Dans la nature en général, et chez les crocodiles en particulier, l’hybridation n'est pas un phénomène nouveau et, à travers l’histoire, beaucoup d’espèces se sont métissées, explique Evon Hekkala, généticien de la Fordham University de New York. Son étude sur les crocodiles du Nil, Crocodylus niloticus, montre que l’espèce actuelle est très différente de celle vivant il y a 2000 ans. Par la suite, les changements rapides de l’écosystème peuvent conduire soit à une disparition de ces hybrides, soit à la pérennité d’une nouvelle espèce. Pour revenir à notre exemple, le crocodile cubain connu jusqu’alors préférait l’eau douce et construisait ses nids sur des monticules, alors que le nouveau est plus tolérant à l’eau salée et fait ses nids dans des trous. Le crocodile américain aurait-il fourni un gène de tolérance à l’eau salée ?

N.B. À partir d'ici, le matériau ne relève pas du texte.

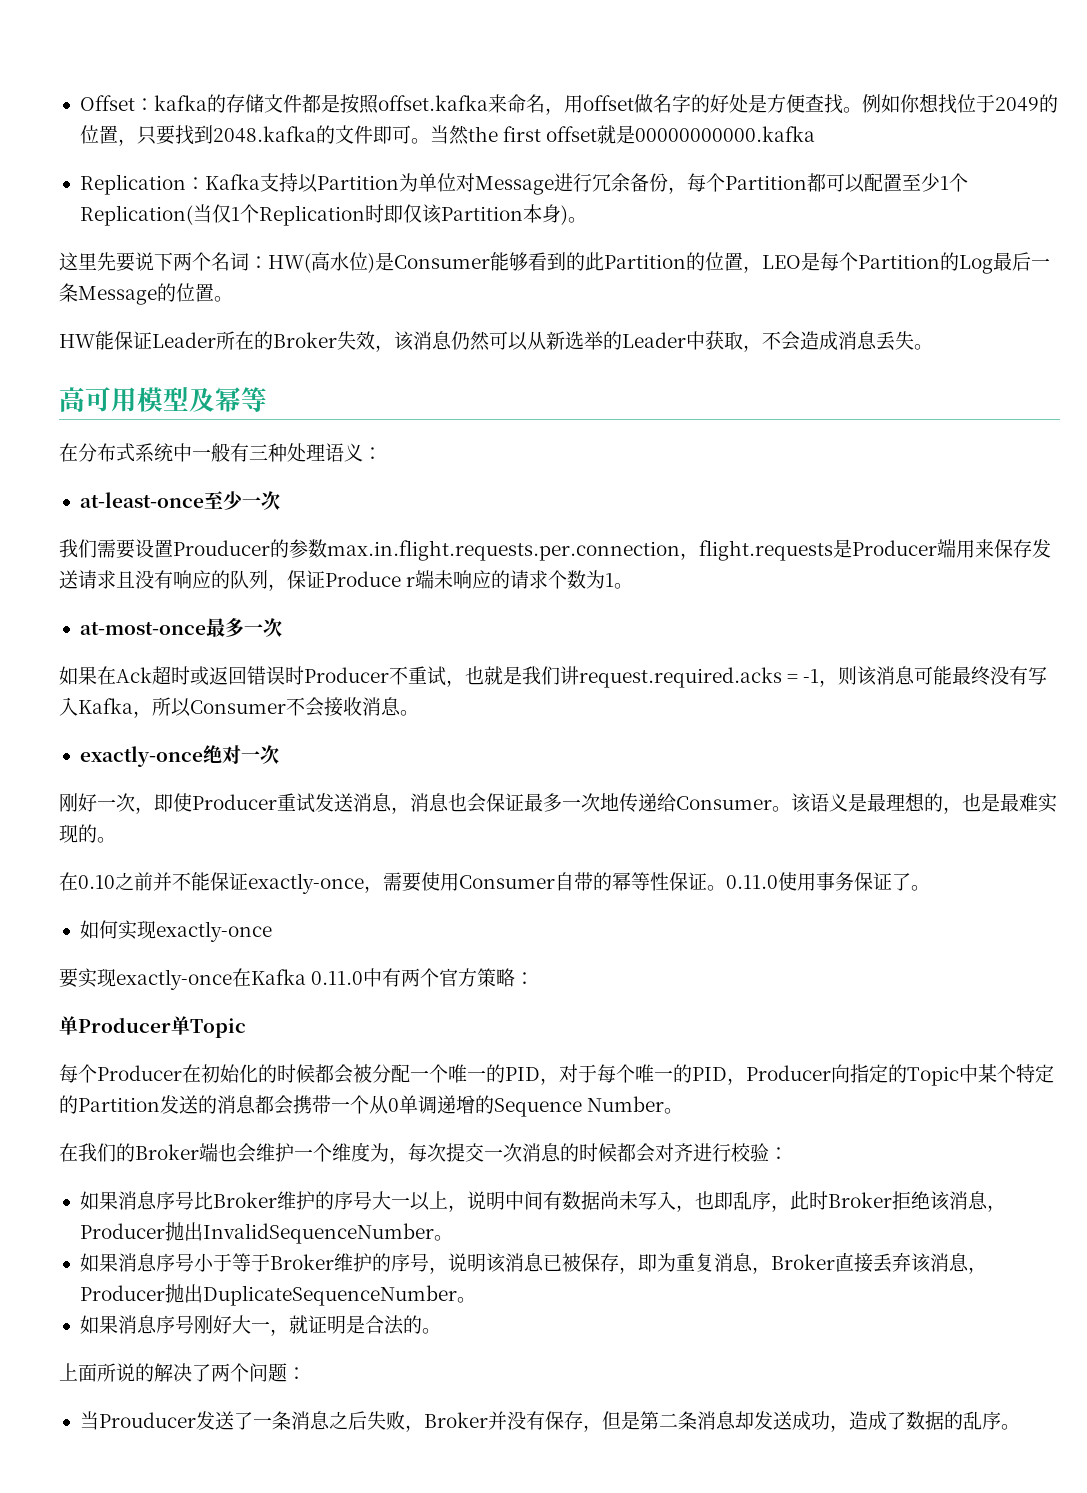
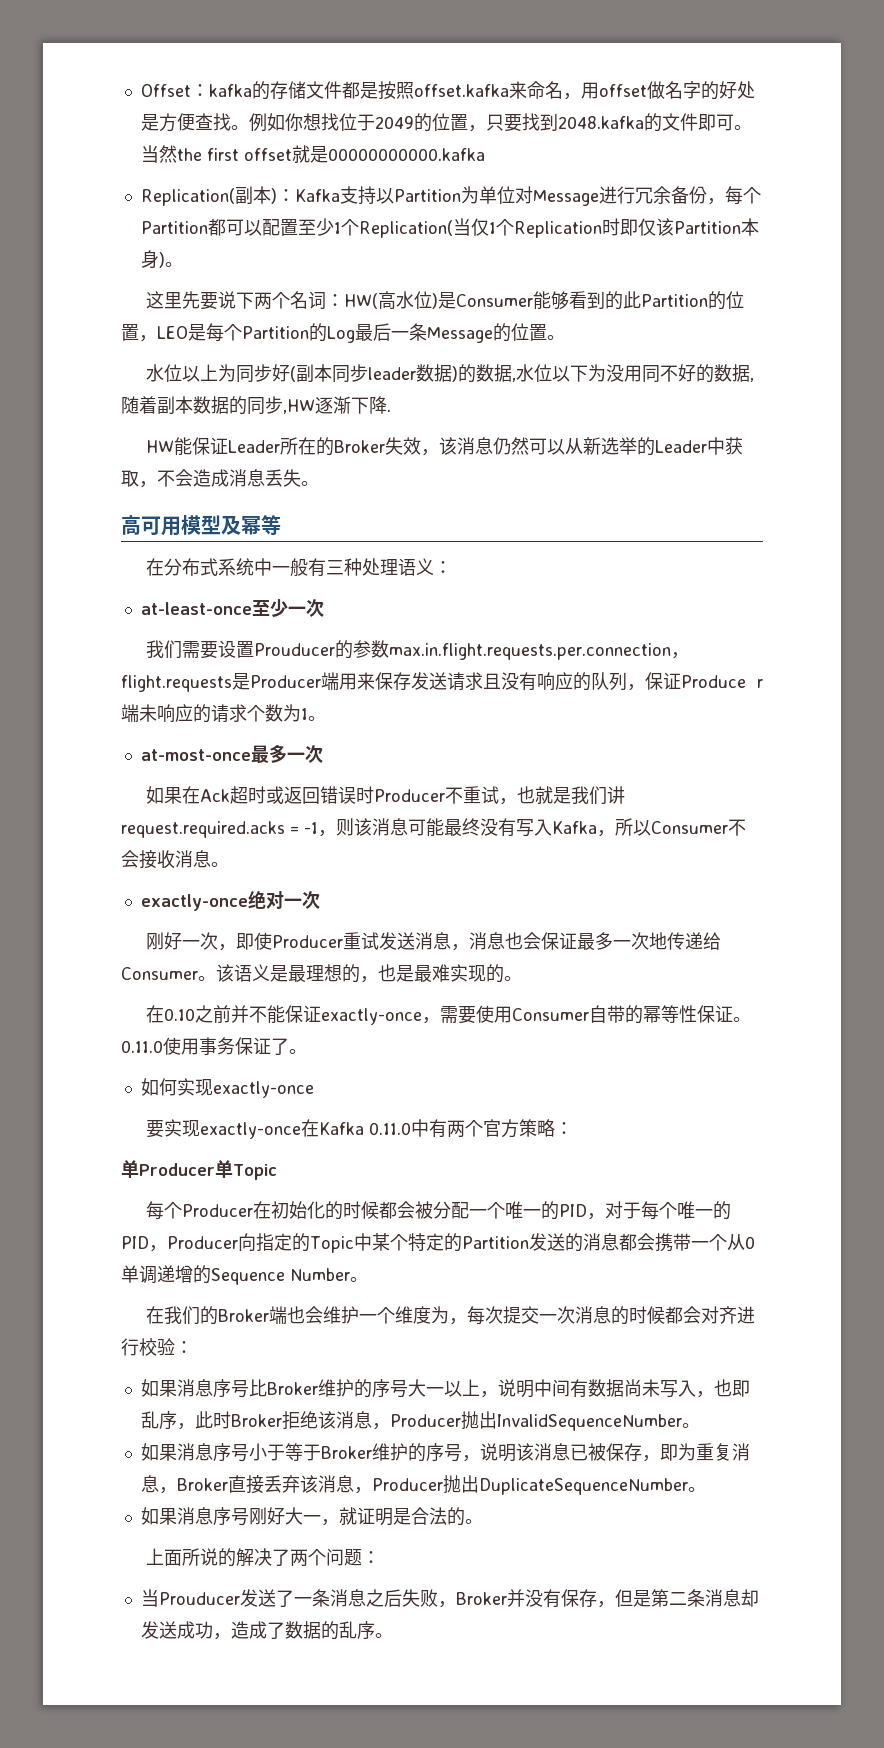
- Replication：Kafka支持以Partition为单位对Message进行冗余备份，每个Partition都可以配置至少1个Replication(当仅1个Replication时即仅该Partition本身)。
+ Replication(副本)：Kafka支持以Partition为单位对Message进行冗余备份，每个Partition都可以配置至少1个Replication(当仅1个Replication时即仅该Partition本身)。
+ 水位以上为同步好(副本同步leader数据)的数据,水位以下为没用同不好的数据,随着副本数据的同步,HW逐渐下降.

Un symbole de fierté nationale
Les cubains ne sont pas prêts à laisser disparaître "leur" espèce. « Nous devons suivre notre instinct, nos idées, notre jugement, et espérer que les générations futures ne nous critiquerons pas », déclare Etiam Pérez, un chercheur en faune exotique de la ferme de reproduction de Cuba.
Selon lui, la situation se trouve dans la fécondation des femelles : leurs œufs d’une même portée peuvent être fécondés par différents pères, ce qui augmenterait la diversité génétique des crocodiles et permettrait de pérenniser l'espèce.